> Activity
After finding the line that holds "or disable resizing" below, set down that line and the rest through the final one exactly, leaving the pictures out.

[Stored records]

################

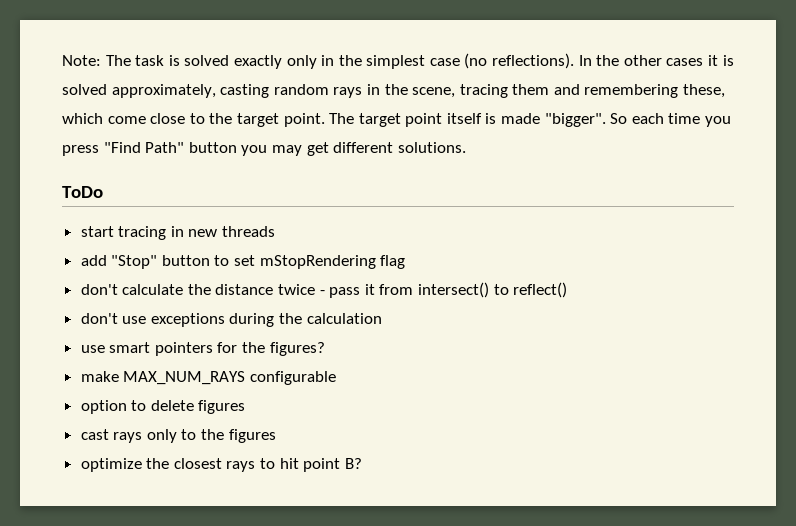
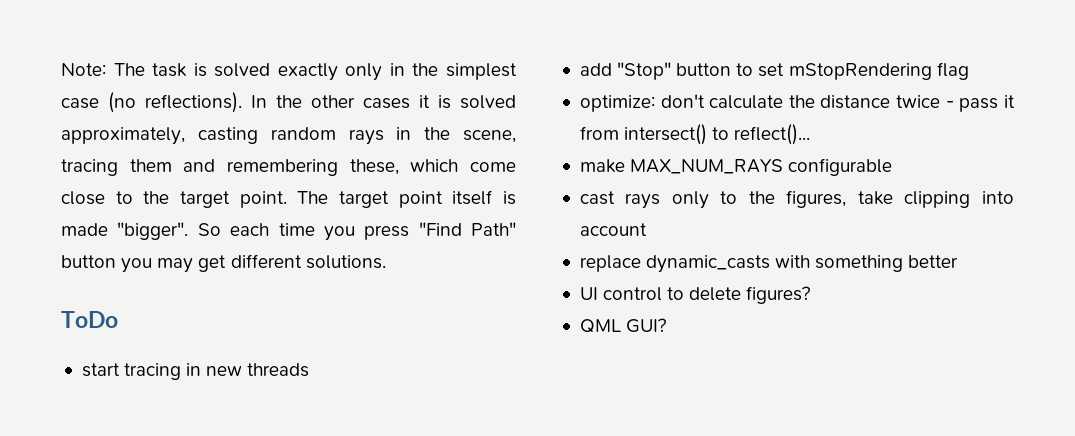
- don't calculate the distance twice - pass it from intersect() to reflect()
- don't use exceptions during the calculation
- use smart pointers for the figures?
+ optimize: don't calculate the distance twice - pass it from intersect() to reflect()...
- option to delete figures
- cast rays only to the figures
- optimize the closest rays to hit point B?
+ cast rays only to the figures, take clipping into account
+ replace dynamic_casts with something better
+ UI control to delete figures?
+ QML GUI?

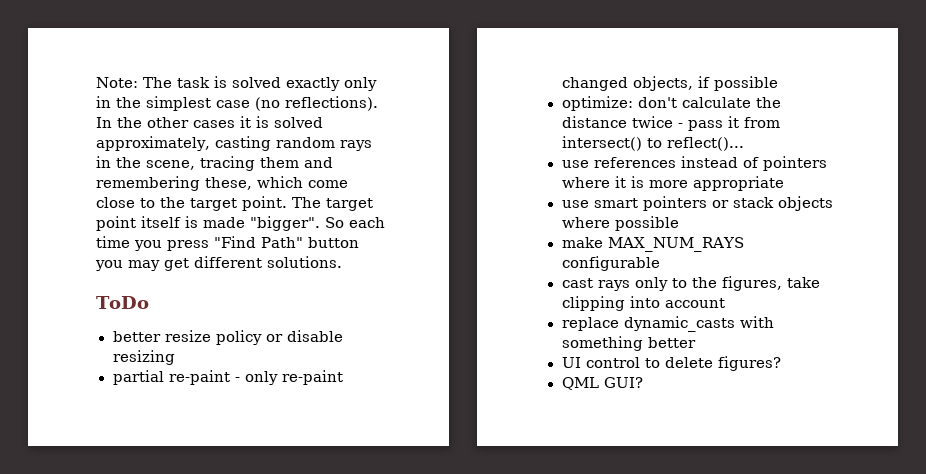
- start tracing in new threads
- add "Stop" button to set mStopRendering flag
+ better resize policy or disable resizing
+ partial re-paint - only re-paint changed objects, if possible
+ use references instead of pointers where it is more appropriate
+ use smart pointers or stack objects where possible

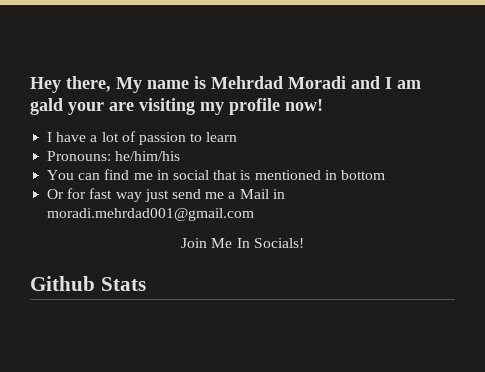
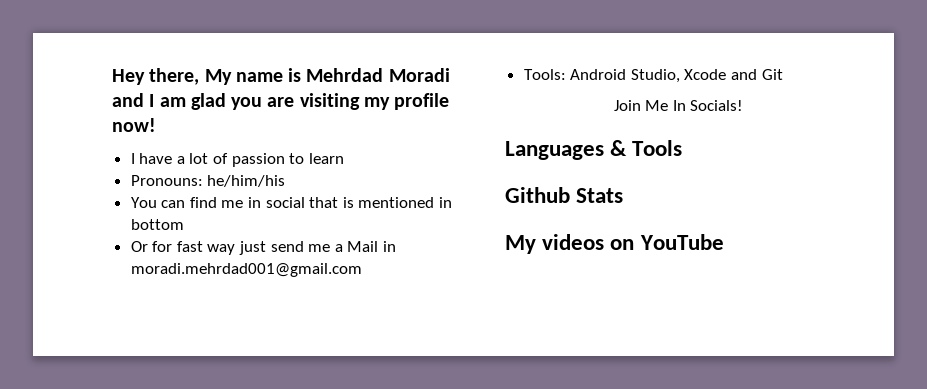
- Hey there, My name is Mehrdad Moradi and I am gald your are visiting my profile now!
+ Hey there, My name is Mehrdad Moradi and I am glad you are visiting my profile now!
+ Tools: Android Studio, Xcode and Git
+ Languages & Tools
+ My videos on YouTube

################

> Written reply
+ better resize policy or disable resizing
+ partial re-paint - only re-paint changed objects, if possible
+ use references instead of pointers where it is more appropriate
+ use smart pointers or stack objects where possible

- Hey there, My name is Mehrdad Moradi and I am gald your are visiting my profile now!
+ Hey there, My name is Mehrdad Moradi and I am glad you are visiting my profile now!
+ Tools: Android Studio, Xcode and Git
+ Languages & Tools
+ My videos on YouTube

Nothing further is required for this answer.